In the Oregonian, 18 months ago, I wrote that I wanted to pay more taxes -- and invited others of means to join me. Since then, income inequality has only gotten worse. Last month's US Census data unmasks the widest income gap ever between the richest and poorest Americans. This confirms recent IRS data, which show the greatest income disparity since the Great Depression.



Why, then, did Congress recess without eliminating the Bush tax cuts for the top 3 percent of U.S. income earners, families earning more than $250,000 a year? Scrapping the Bush tax cuts for top earners would put another $700 billion into an already depleted U.S. Treasury in the next decade or could be used to help those in need.



The trickle-down apologists claim that those of us in the top 3 percent will cut jobs or be unable to grow our businesses unless we keep paying a 35 percent marginal tax, instead of a 39.6 percent marginal tax. By way of example, if your family makes $750,000, you will pay about $20,000 more in federal taxes. Can a family making $750,000 really not afford to pay an additional $20,000 in taxes? Is this really considered punishing the rich?



I can't understand how the middle class and many of their elected representatives have bought into the propaganda that taxes can't be raised on the rich.
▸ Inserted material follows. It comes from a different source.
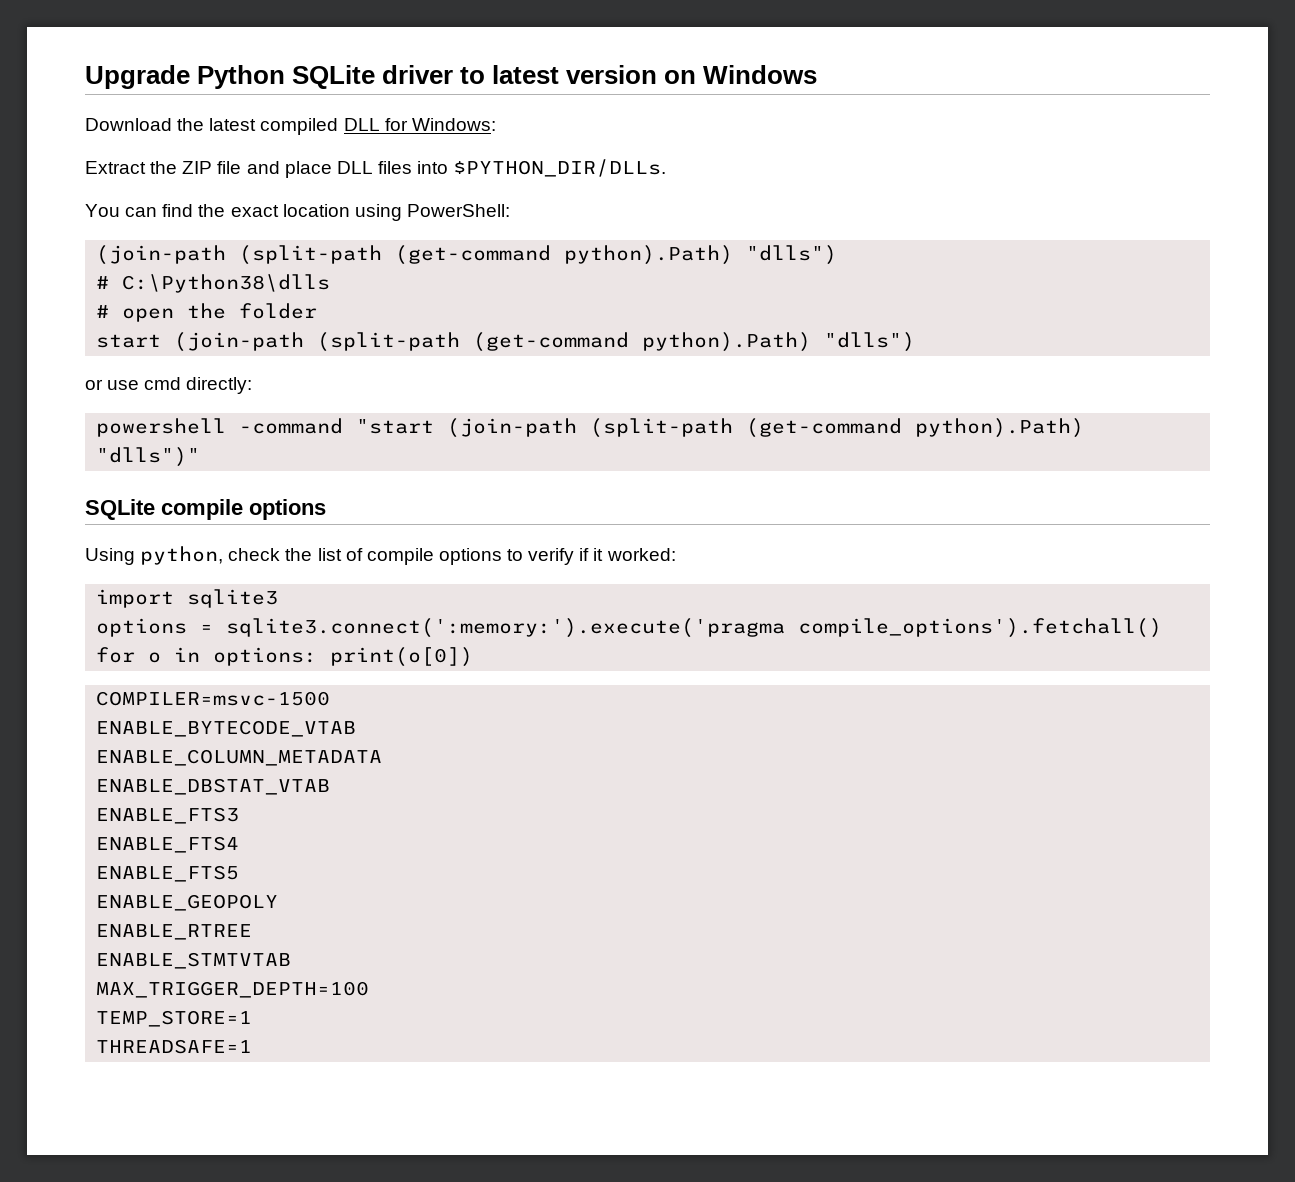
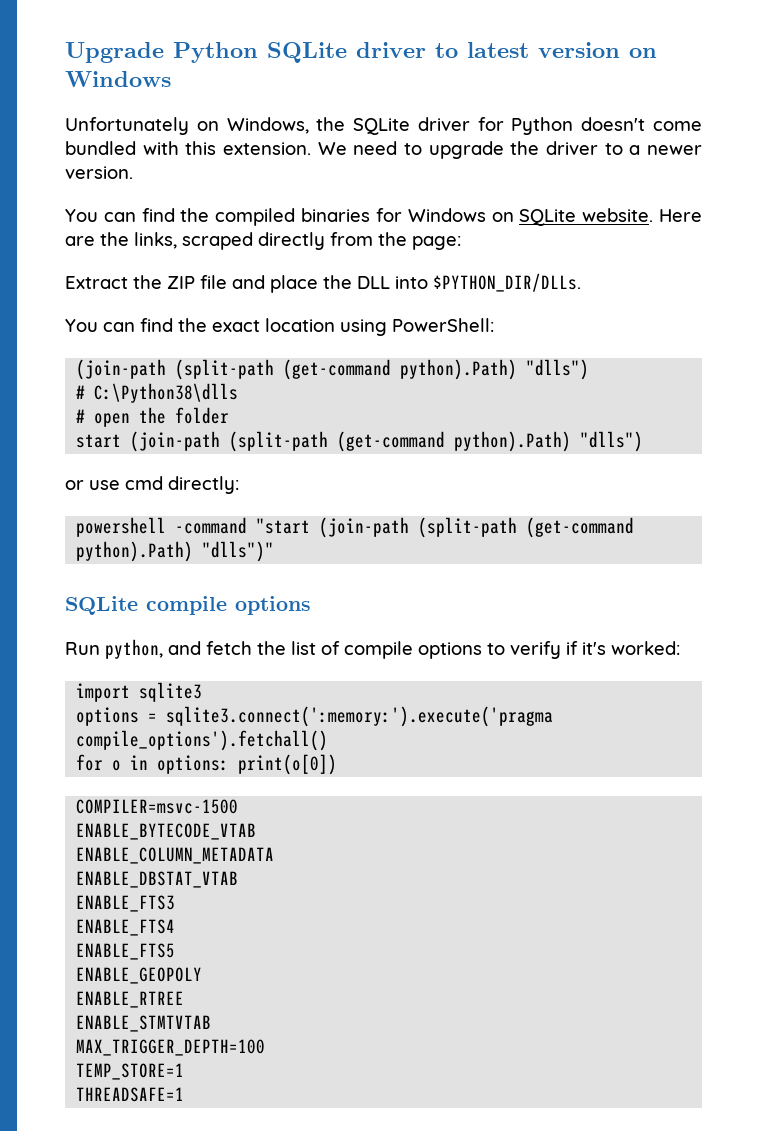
[85,118,496,135] Download the latest compiled DLL for Windows: -> [65,117,702,135] [65,141,702,159] [65,166,133,179] [65,208,702,226] [65,232,461,250] Unfortunately on Windows, the SQLite driver for Python doesn't come bundled with this extension. We need to upgrade the driver to a newer version. // You can find the compiled binaries for Windows on SQLite website. Here are the links, scraped directly from the page:
[336,161,412,174] DLL files -> [323,275,390,289] the DLL
[85,546,281,565] Using python, check -> [65,639,252,659] Run python, and fetch
[593,548,604,561] it -> [582,642,606,655] it's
The idea that a 4.6 percent tax increase on the wealthiest Americans will somehow eliminate jobs is unsupported by any credible evidence. Such a minor tax increase on the top 3 percent simply returns us to the 39.6 percent tax rate of the generally prosperous 1990s.



For our country to truly prosper, all Americans have to do better economically, not just the wealthiest few.



Even a capitalistic country isn't judged solely by its total GDP growth. Our country should also be judged by how equitably we distribute the benefits of economic growth among our citizens. We haven't done well in this critical area over the last 30 years.



According to the Institute for Policy Studies, in 1980 the average CEO to average worker pay ratio was about 30-to-1. As of 2009, the average CEO to average worker pay ratio had grown to 263-to-1. This astonishing change is nothing short of revolutionary.



While incomes at the top have soared, Congress has gone in the opposite direction by cutting tax rates on the top earners. The highest tax rate was 70 percent in 1980, as compared with 35 percent today. The recent census and IRS data reveal that our country's movement toward a wealth-concentrated feudal society is just being stoked by our existing tax structure.



We can't keep in place a tax system that leaves so many of our fellow citizens economically behind.



Compassion must play a more central role in this tax debate.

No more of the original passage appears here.